• Task directions: Find every line in the records that holds the string "build". Copy each one.
Information supplied START
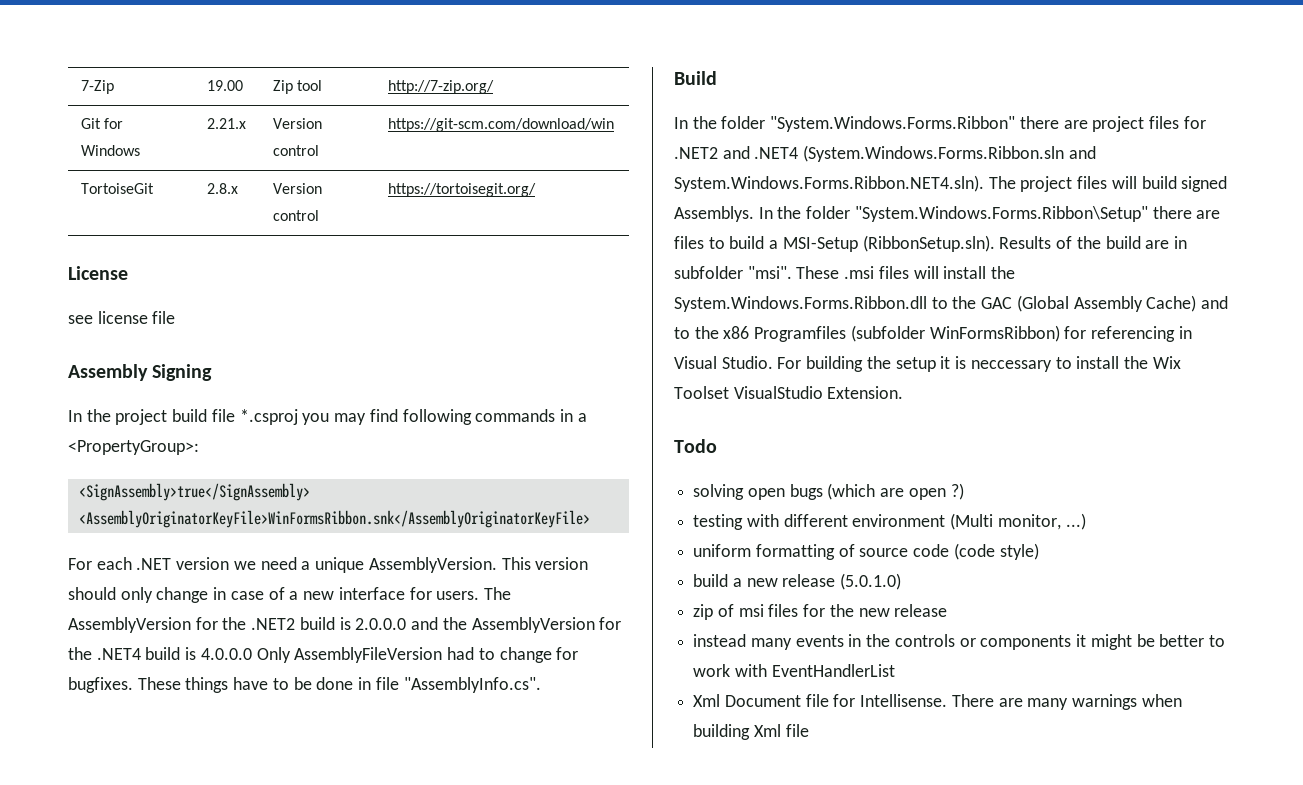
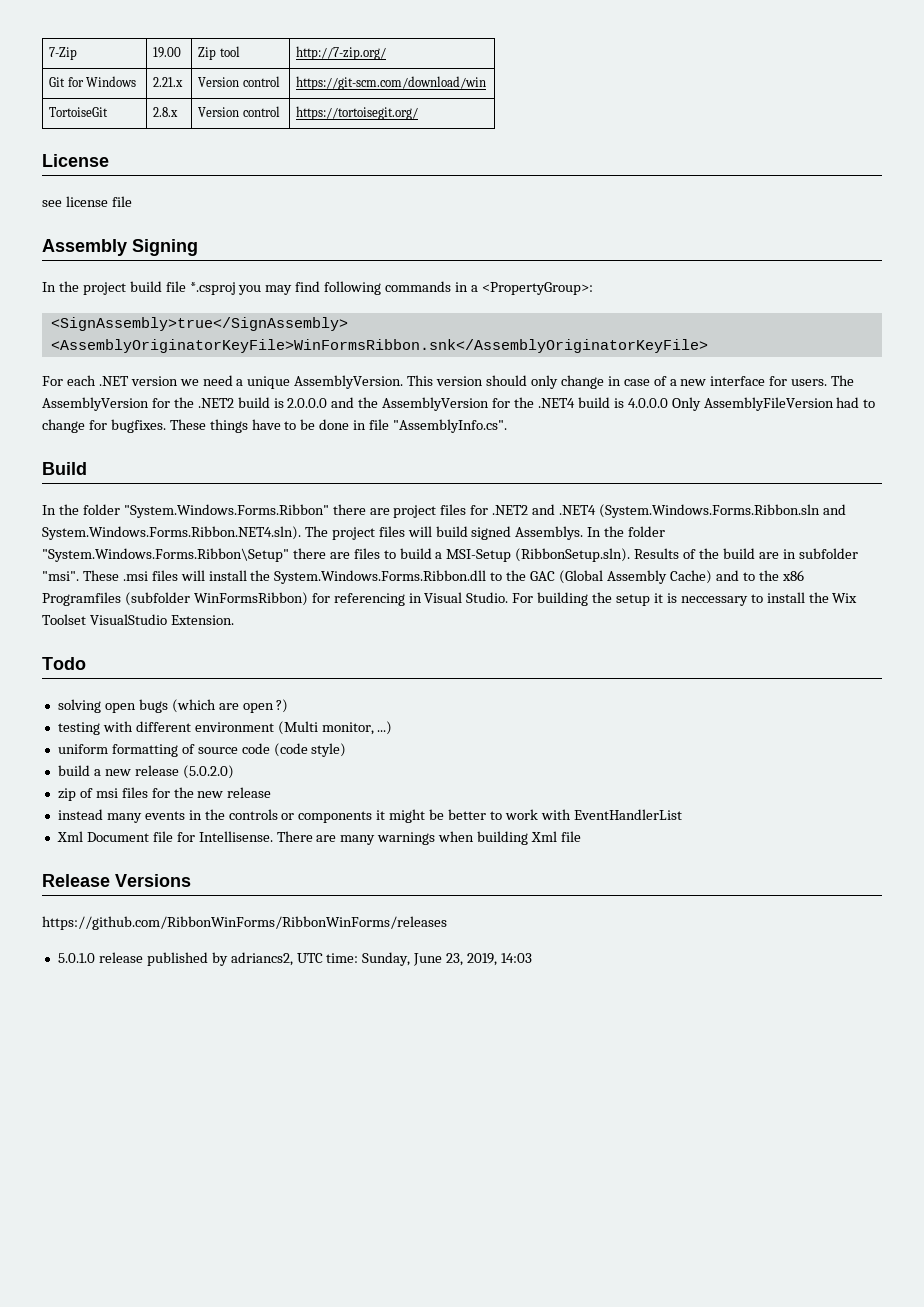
- build a new release (5.0.1.0)
+ build a new release (5.0.2.0)
+ Release Versions
+ https://github.com/RibbonWinForms/RibbonWinForms/releases
+ 5.0.1.0 release published by adriancs2, UTC time: Sunday, June 23, 2019, 14:03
Information supplied END
• Solution to this problem:
- build a new release (5.0.1.0)
+ build a new release (5.0.2.0)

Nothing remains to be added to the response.